Task goal:
Go through the entries below and copy each line that holds the word "ascending".

Material for this exercise:
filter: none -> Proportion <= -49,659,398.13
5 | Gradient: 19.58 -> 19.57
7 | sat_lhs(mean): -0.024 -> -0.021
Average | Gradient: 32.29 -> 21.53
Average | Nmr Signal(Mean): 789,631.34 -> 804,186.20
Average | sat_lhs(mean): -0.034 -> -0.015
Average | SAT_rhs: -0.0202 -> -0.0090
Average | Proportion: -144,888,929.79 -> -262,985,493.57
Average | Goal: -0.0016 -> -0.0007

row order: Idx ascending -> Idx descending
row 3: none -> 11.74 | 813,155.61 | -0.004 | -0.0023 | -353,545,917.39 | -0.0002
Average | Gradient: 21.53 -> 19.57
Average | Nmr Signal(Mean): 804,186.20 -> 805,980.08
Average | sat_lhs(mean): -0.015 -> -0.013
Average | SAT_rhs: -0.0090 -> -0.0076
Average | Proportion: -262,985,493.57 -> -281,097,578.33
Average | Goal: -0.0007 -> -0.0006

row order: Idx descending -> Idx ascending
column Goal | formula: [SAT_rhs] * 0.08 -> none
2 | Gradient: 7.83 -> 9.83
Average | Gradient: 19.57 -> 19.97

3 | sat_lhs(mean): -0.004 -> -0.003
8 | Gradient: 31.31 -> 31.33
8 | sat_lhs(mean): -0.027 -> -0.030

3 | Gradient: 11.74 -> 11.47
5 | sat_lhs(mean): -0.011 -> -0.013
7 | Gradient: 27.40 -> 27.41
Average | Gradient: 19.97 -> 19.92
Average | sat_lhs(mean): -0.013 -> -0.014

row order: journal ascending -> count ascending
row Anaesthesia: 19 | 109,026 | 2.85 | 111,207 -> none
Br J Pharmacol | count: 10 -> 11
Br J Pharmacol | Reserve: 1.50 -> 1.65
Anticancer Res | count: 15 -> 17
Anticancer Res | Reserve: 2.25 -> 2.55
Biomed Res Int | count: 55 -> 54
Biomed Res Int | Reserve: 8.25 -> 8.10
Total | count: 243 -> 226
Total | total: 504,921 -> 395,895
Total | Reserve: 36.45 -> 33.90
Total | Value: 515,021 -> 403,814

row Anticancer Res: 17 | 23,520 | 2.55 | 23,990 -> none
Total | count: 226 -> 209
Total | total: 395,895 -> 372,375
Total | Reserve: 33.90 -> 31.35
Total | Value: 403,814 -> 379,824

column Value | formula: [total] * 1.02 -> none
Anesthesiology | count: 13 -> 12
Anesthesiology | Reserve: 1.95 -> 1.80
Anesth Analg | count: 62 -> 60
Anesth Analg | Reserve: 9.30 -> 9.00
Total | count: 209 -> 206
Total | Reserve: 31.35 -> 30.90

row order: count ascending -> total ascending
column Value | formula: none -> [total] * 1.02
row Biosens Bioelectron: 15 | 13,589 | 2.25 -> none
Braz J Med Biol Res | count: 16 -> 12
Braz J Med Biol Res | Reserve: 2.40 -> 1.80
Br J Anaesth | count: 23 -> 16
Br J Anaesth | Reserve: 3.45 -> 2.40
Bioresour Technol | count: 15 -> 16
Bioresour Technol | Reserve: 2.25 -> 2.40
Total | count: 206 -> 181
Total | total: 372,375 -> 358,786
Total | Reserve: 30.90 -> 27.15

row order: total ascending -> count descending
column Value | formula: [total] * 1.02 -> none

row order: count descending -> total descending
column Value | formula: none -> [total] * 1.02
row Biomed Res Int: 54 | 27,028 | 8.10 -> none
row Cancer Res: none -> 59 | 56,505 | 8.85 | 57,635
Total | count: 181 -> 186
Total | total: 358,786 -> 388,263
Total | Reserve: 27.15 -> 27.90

Task answer:
row order: Idx ascending -> Idx descending
row order: Idx descending -> Idx ascending
row order: journal ascending -> count ascending
row order: count ascending -> total ascending
row order: total ascending -> count descending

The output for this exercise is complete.